*** Begin section ***

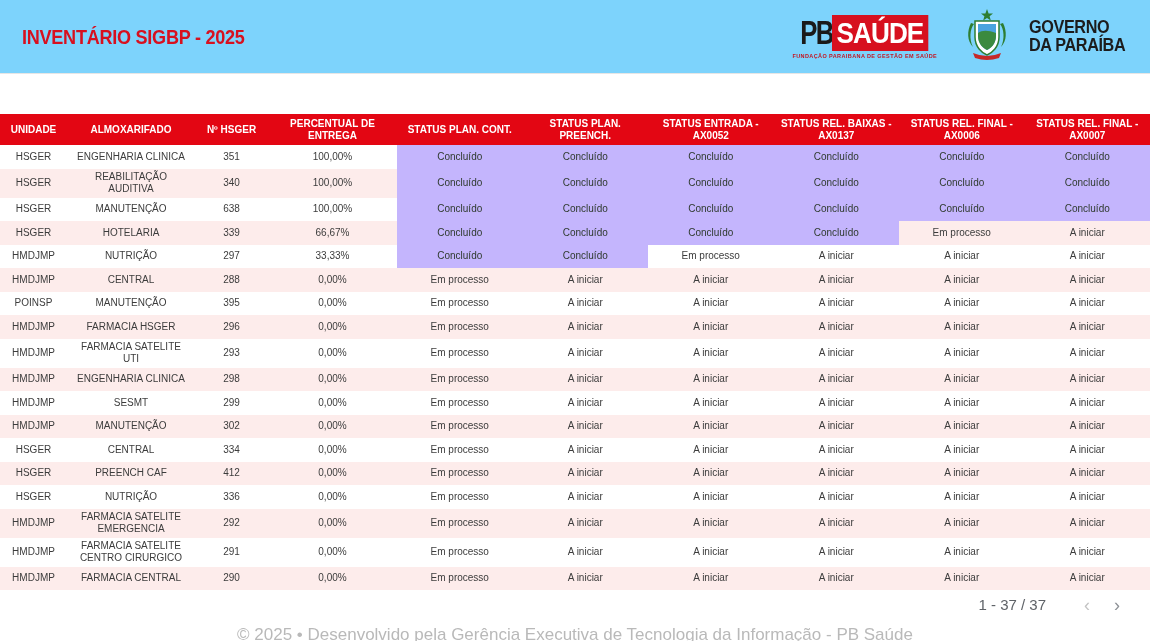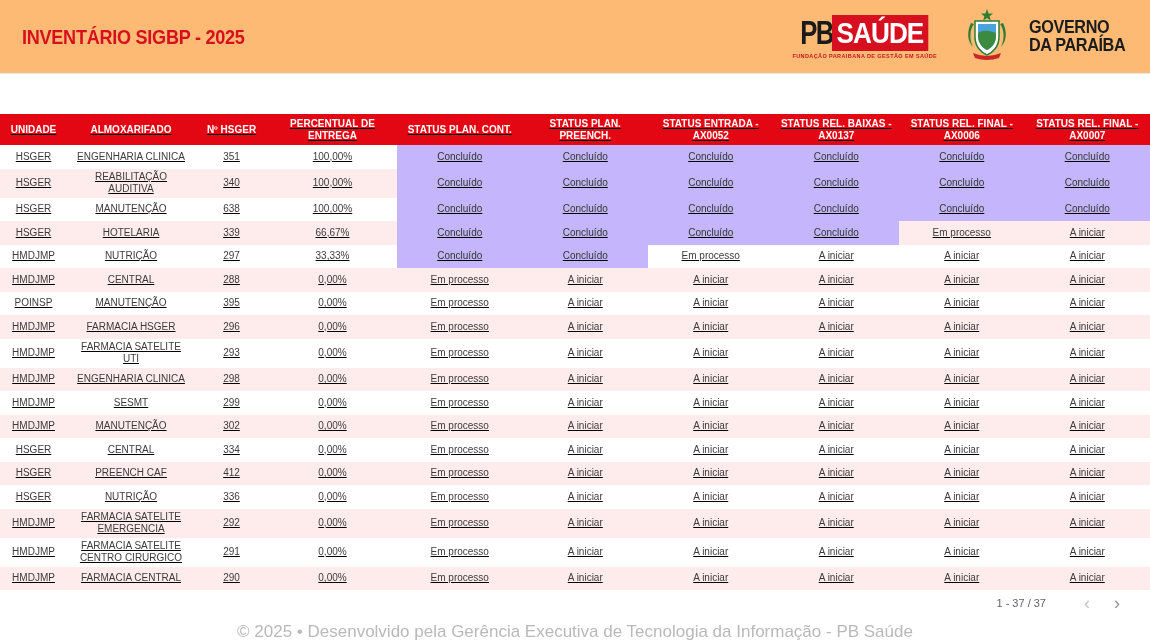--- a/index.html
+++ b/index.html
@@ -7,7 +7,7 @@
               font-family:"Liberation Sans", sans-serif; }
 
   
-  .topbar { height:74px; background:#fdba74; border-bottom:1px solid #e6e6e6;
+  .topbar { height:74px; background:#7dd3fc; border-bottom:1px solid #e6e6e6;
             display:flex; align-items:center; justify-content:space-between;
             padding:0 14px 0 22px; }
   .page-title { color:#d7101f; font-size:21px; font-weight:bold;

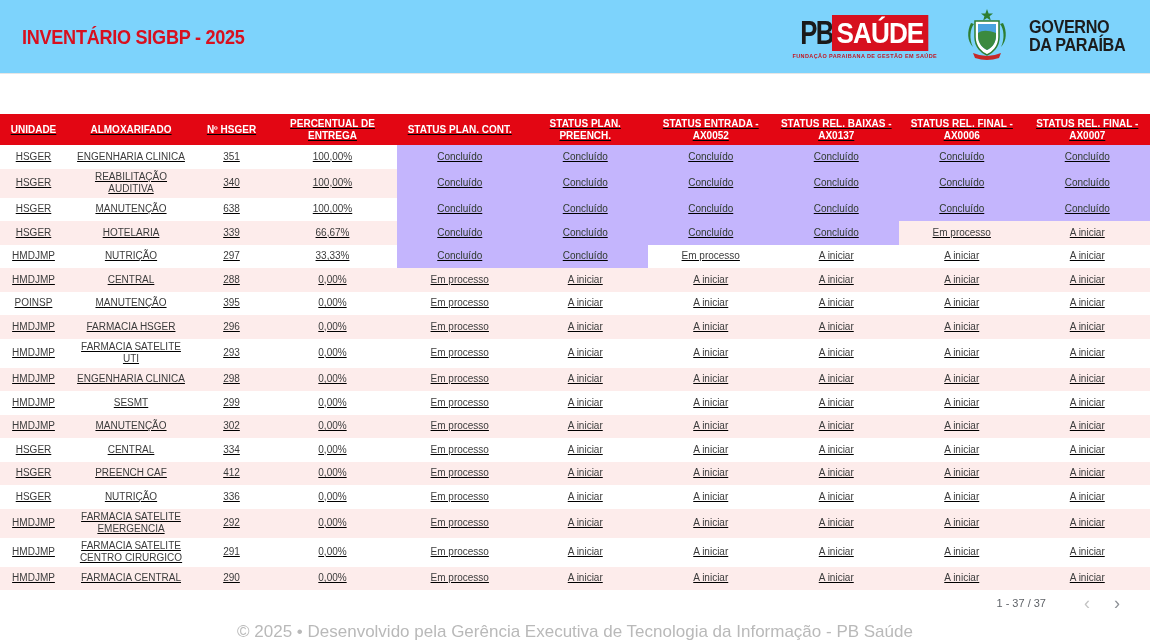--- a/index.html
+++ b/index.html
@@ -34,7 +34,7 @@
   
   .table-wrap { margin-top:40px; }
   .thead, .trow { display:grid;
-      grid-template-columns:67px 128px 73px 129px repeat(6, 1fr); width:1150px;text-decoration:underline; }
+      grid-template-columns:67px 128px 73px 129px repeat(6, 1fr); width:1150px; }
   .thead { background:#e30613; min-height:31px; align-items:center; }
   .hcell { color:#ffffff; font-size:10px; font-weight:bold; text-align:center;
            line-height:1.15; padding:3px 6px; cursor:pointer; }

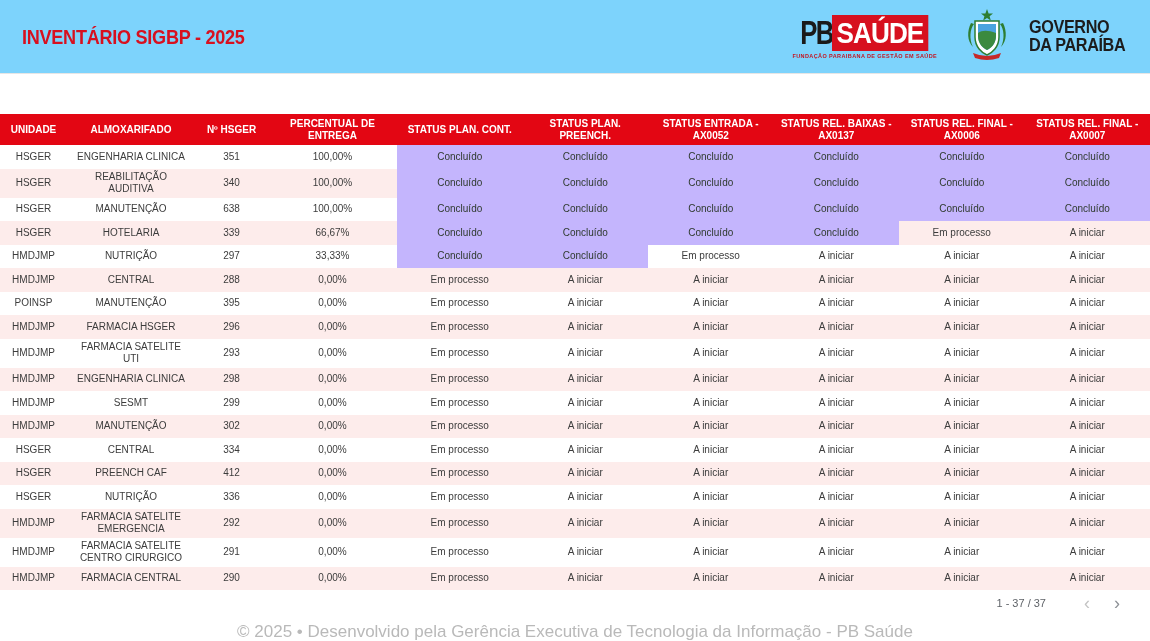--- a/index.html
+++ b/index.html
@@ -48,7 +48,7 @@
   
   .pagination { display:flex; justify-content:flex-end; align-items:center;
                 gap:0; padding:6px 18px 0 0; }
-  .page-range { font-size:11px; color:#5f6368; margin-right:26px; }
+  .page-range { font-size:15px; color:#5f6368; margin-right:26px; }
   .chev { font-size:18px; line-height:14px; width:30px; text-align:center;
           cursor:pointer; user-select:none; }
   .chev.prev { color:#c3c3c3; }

*** End section ***
*** Begin section ***

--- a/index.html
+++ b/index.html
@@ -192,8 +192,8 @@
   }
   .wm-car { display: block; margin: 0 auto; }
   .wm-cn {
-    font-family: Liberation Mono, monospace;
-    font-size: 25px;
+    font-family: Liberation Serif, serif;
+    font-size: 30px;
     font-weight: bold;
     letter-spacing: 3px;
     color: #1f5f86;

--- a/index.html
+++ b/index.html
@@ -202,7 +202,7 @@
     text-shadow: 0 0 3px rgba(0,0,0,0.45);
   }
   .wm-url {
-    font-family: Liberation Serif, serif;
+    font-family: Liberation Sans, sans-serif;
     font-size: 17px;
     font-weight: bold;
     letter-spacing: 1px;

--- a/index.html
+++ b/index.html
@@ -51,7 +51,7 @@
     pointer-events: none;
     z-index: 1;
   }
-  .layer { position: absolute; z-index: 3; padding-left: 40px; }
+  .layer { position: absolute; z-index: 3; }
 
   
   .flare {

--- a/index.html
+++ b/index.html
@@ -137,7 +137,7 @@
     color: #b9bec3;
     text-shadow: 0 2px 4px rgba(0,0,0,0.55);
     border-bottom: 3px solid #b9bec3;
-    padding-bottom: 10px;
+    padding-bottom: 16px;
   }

*** End section ***

_Exercise description:_ From the entries, give the number of lines where the string "height" is found, and nothing else.

_Written solution:_ 5